The Reason 2026 Is Set to Be an Unprecedented Year for the Indian Solar Observation Mission

Solar activity visualization
A massive solar eruption is several times larger than our planet

Regarding Aditya-L1, the year 2026 will be like no other.

It's the first time the observatory – which was placed into space last year – will be able to watch our star when it reaches the peak of its solar cycle.

According to scientific data, it comes approximately every 11 years as the Sun's magnetic poles flip – the Earth equivalent could be the planet's poles swapping positions.

It's a time marked by intense activity. It involves our star transition from calm to stormy and features a significant rise in the number of solar storms and coronal mass ejections (CMEs) – massive bubbles of plasma that blow out of the Sun's outermost layer.

Composed of charged particles, a CME may have a mass up to a trillion kilograms and reach velocities exceeding 2,000 miles each second. It can travel toward various directions, even toward our planet. At maximum velocity, the journey takes an ejection about half a day to traverse the 150 million km Earth-Sun distance.

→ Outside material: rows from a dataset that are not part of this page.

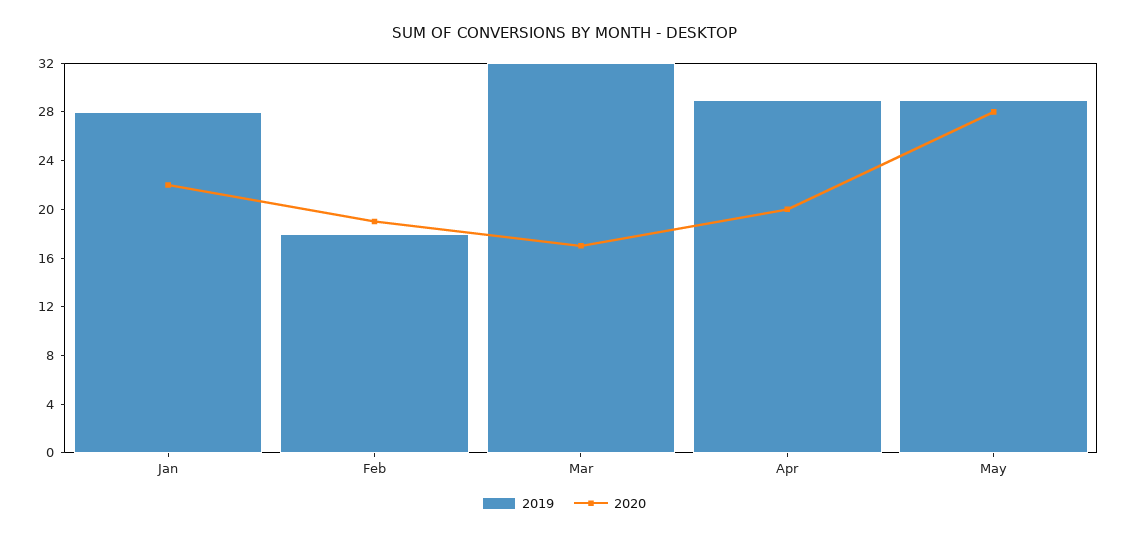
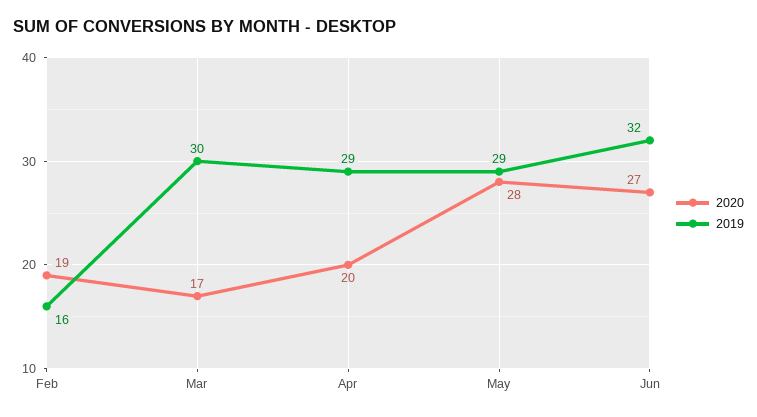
2019, Jan: 28 -> none
2020, Jan: 22 -> none
2019, Feb: 18 -> 16
2019, Mar: 32 -> 30
2020, Jun: none -> 27
2019, Jun: none -> 32

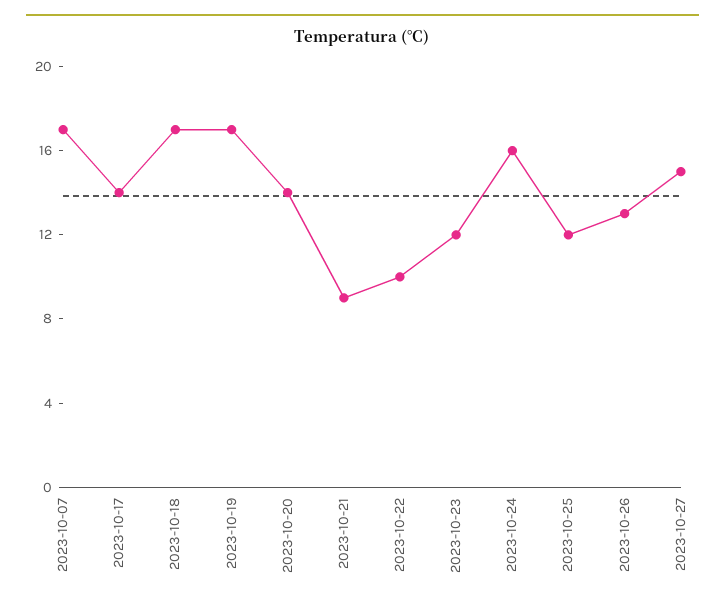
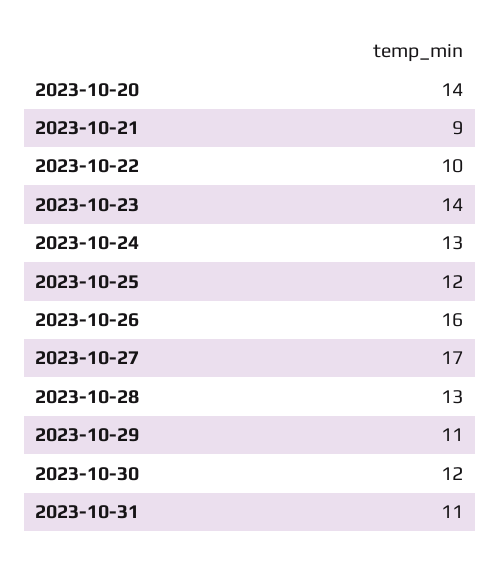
2023-10-07: 17 -> none
2023-10-17: 14 -> none
2023-10-18: 17 -> none
2023-10-19: 17 -> none
2023-10-23: 12 -> 14
2023-10-24: 16 -> 13
2023-10-26: 13 -> 16
2023-10-27: 15 -> 17
2023-10-28: none -> 13
2023-10-29: none -> 11
2023-10-30: none -> 12
2023-10-31: none -> 11

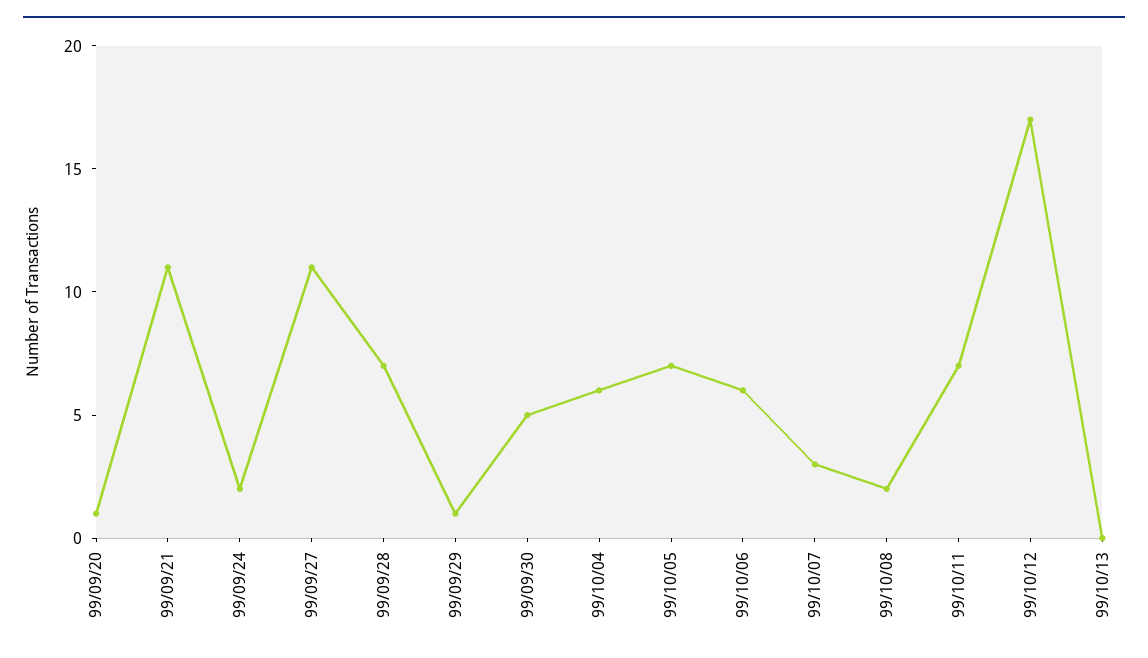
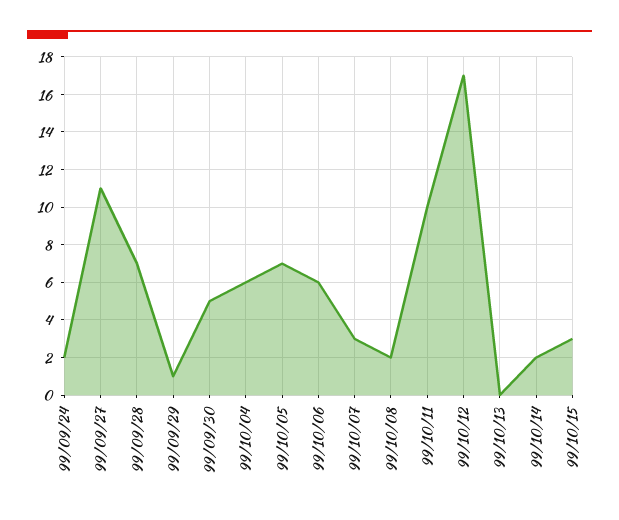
99/09/20: 1 -> none
99/09/21: 11 -> none
99/10/11: 7 -> 10
99/10/14: none -> 2
99/10/15: none -> 3

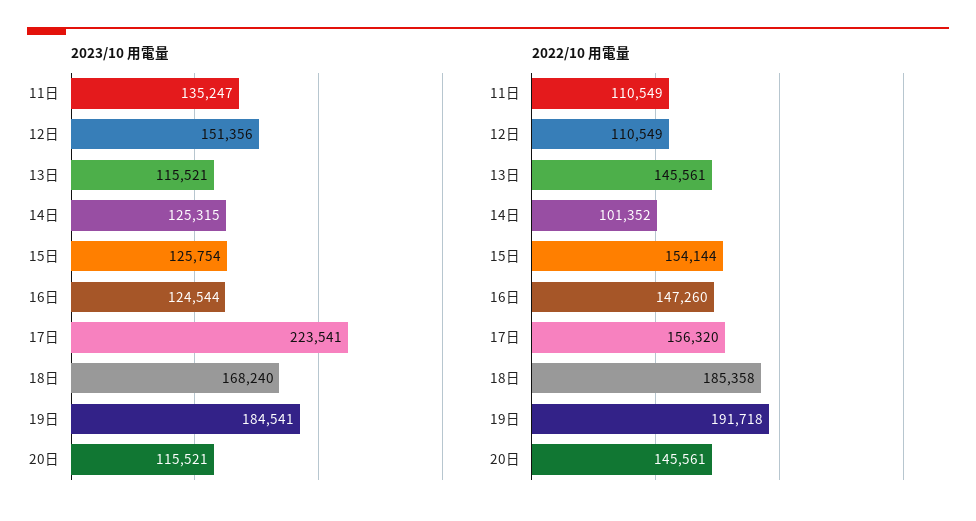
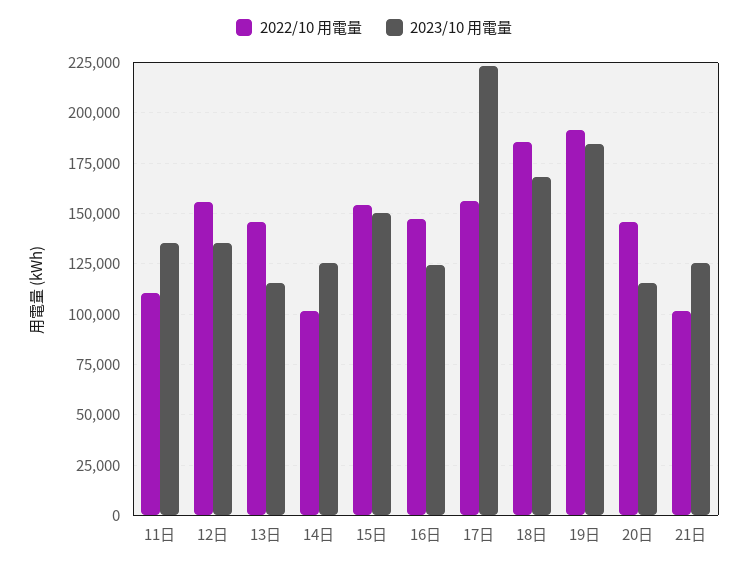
2023/10 用電量, 12日: 151356 -> 135000
2023/10 用電量, 15日: 125754 -> 150000
2022/10 用電量, 12日: 110549 -> 155000
2022/10 用電量, 21日: none -> 100000
2023/10 用電量, 21日: none -> 125000

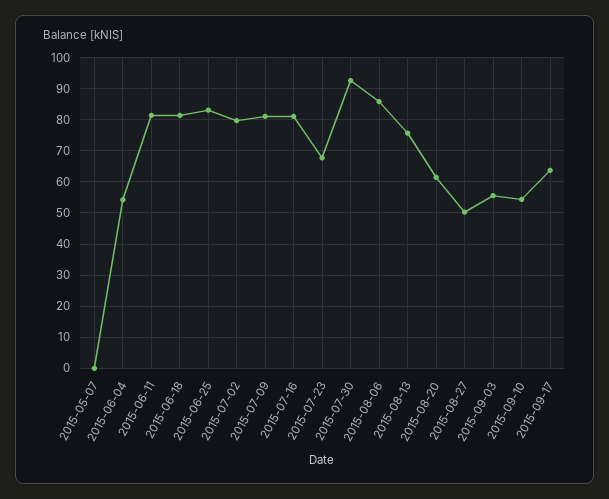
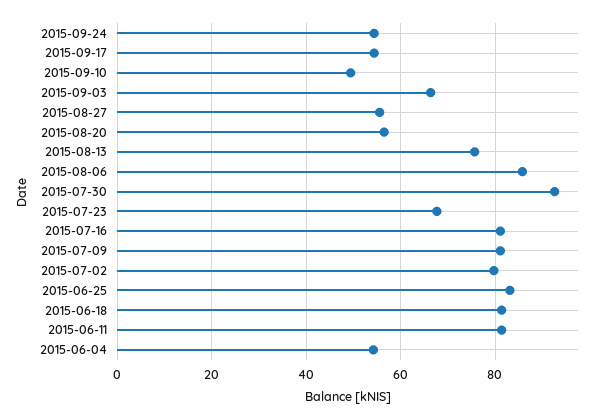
2015-05-07: 0 -> none
2015-08-20: 62 -> 56
2015-08-27: 50 -> 56
2015-09-03: 56 -> 66
2015-09-10: 54 -> 50
2015-09-17: 64 -> 54
2015-09-24: none -> 54

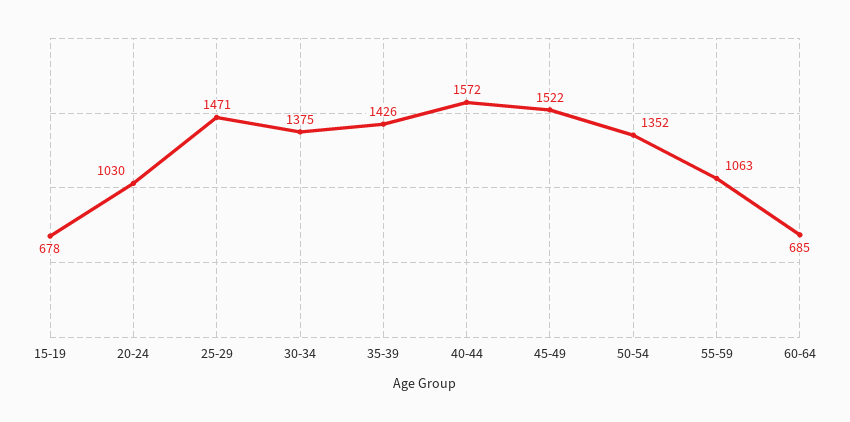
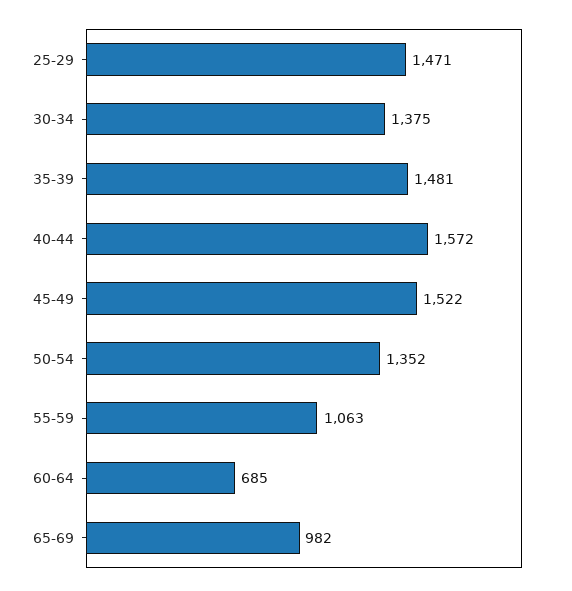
15-19: 678 -> none
20-24: 1030 -> none
35-39: 1426 -> 1481
65-69: none -> 982

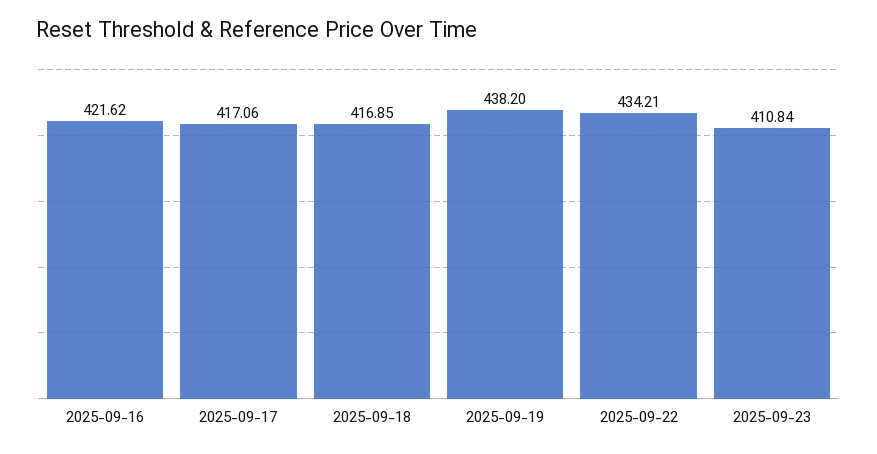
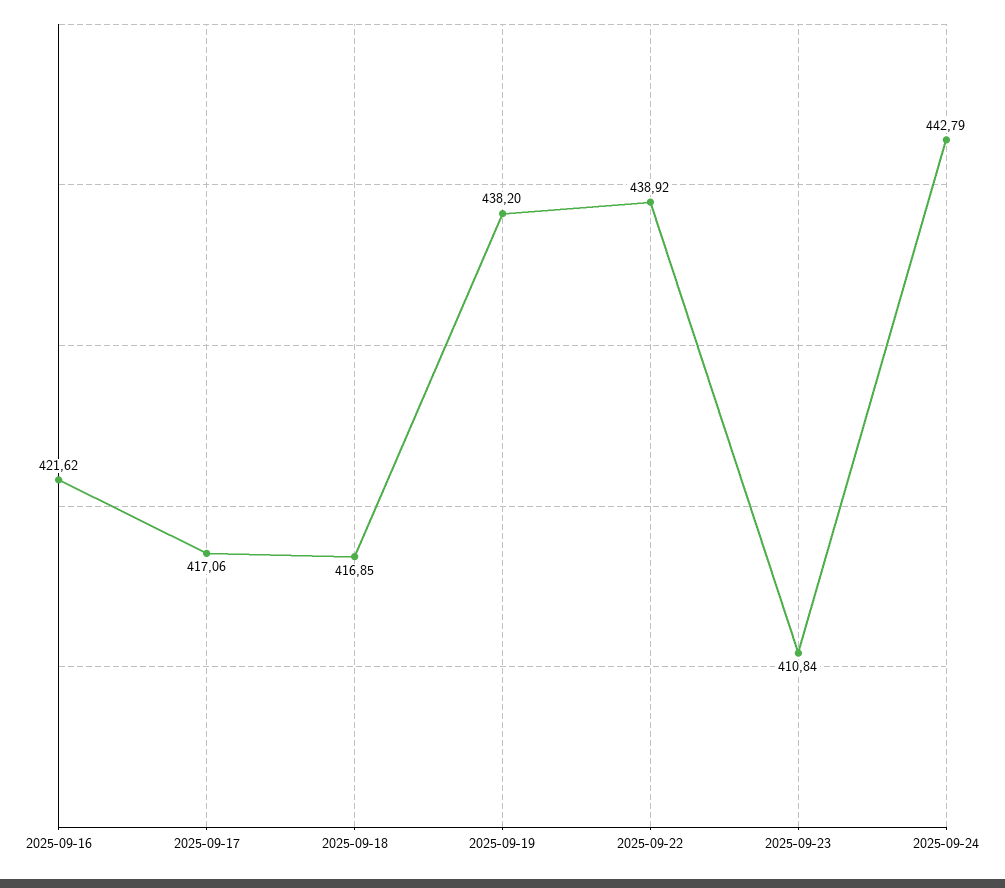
2025-09-22: 434.21 -> 438.92
2025-09-24: none -> 442.79

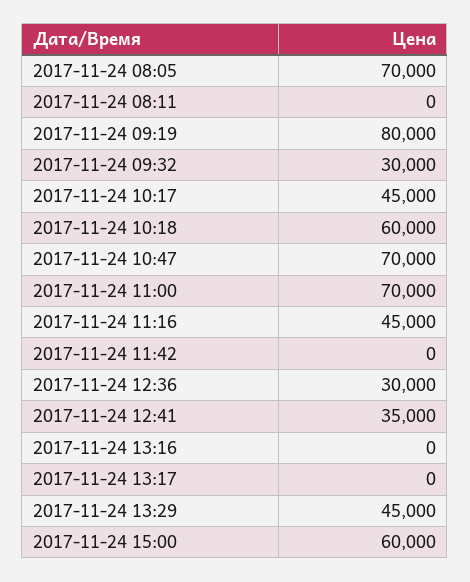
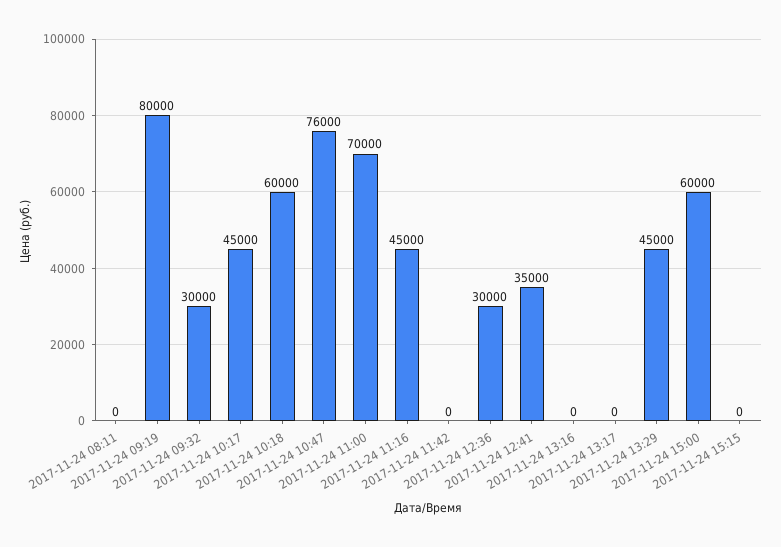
2017-11-24 08:05: 70000 -> none
2017-11-24 10:47: 70000 -> 76000
2017-11-24 15:15: none -> 0

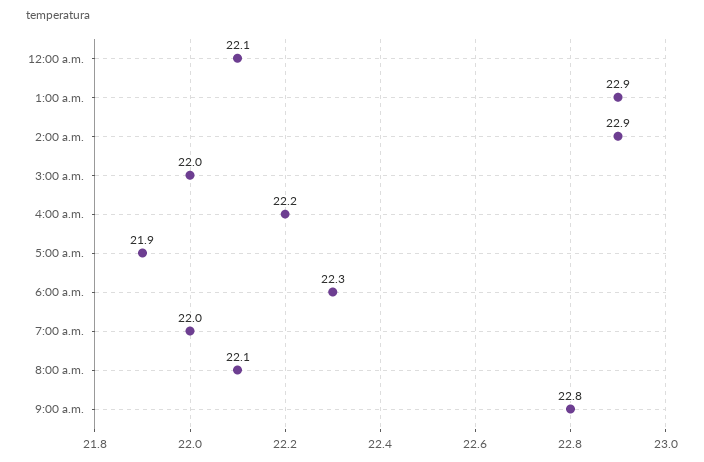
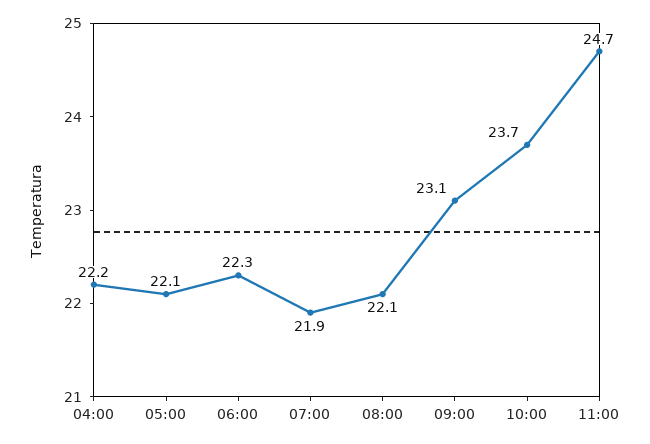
12:00 a.m.: 22.1 -> none
1:00 a.m.: 22.9 -> none
2:00 a.m.: 22.9 -> none
3:00 a.m.: 22 -> none
5:00 a.m.: 21.9 -> 22.1
7:00 a.m.: 22 -> 21.9
9:00 a.m.: 22.8 -> 23.1
10:00: none -> 23.7
11:00: none -> 24.7

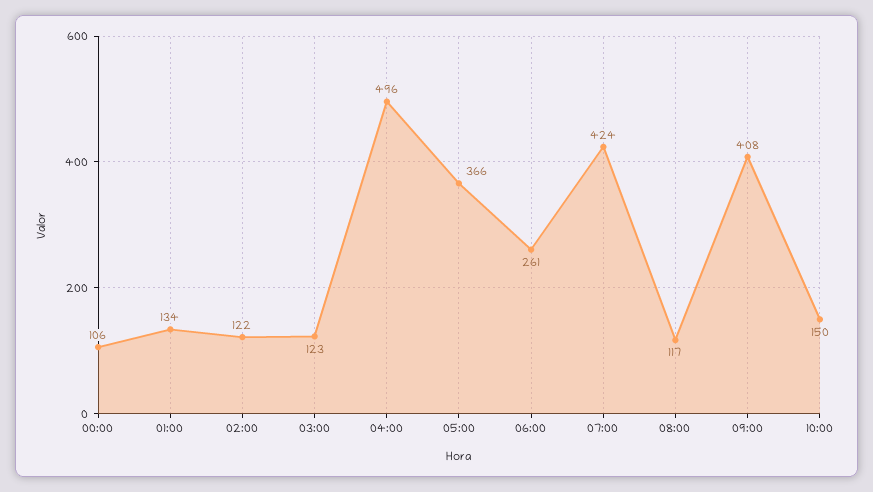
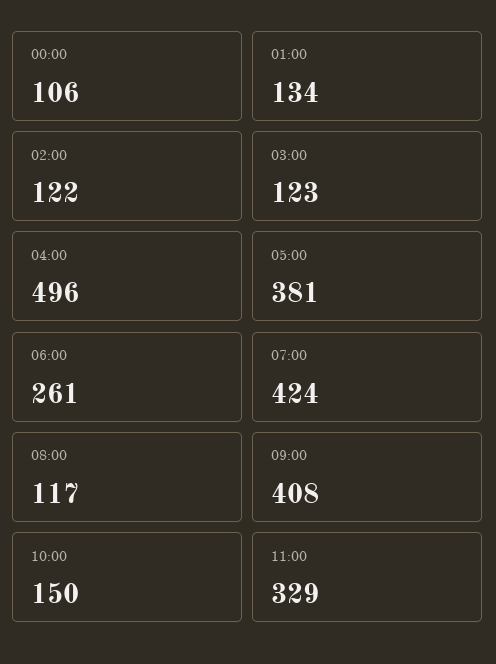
05:00: 366 -> 381
11:00: none -> 329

"During typical or quiet periods, our star emits a few solar eruptions a day," says a leading scientist. "Next year, we expect them to be over ten daily."

Researching coronal mass ejections is one of the key scientific objectives of India's first solar observatory. One, as these eruptions provide an opportunity to learn about the star in the center of our solar system, and secondly, because activities occurring on the solar surface threaten systems on Earth and in space.

Aurora display
Northern lights lit up the night sky across America last autumn

Impacts on Earth and Space Infrastructure

CMEs rarely pose immediate danger to human life, but they do affect our planet through generating geomagnetic storms affecting the weather in Earth's vicinity, where about thousands of spacecraft, comprising Indian satellites, orbit.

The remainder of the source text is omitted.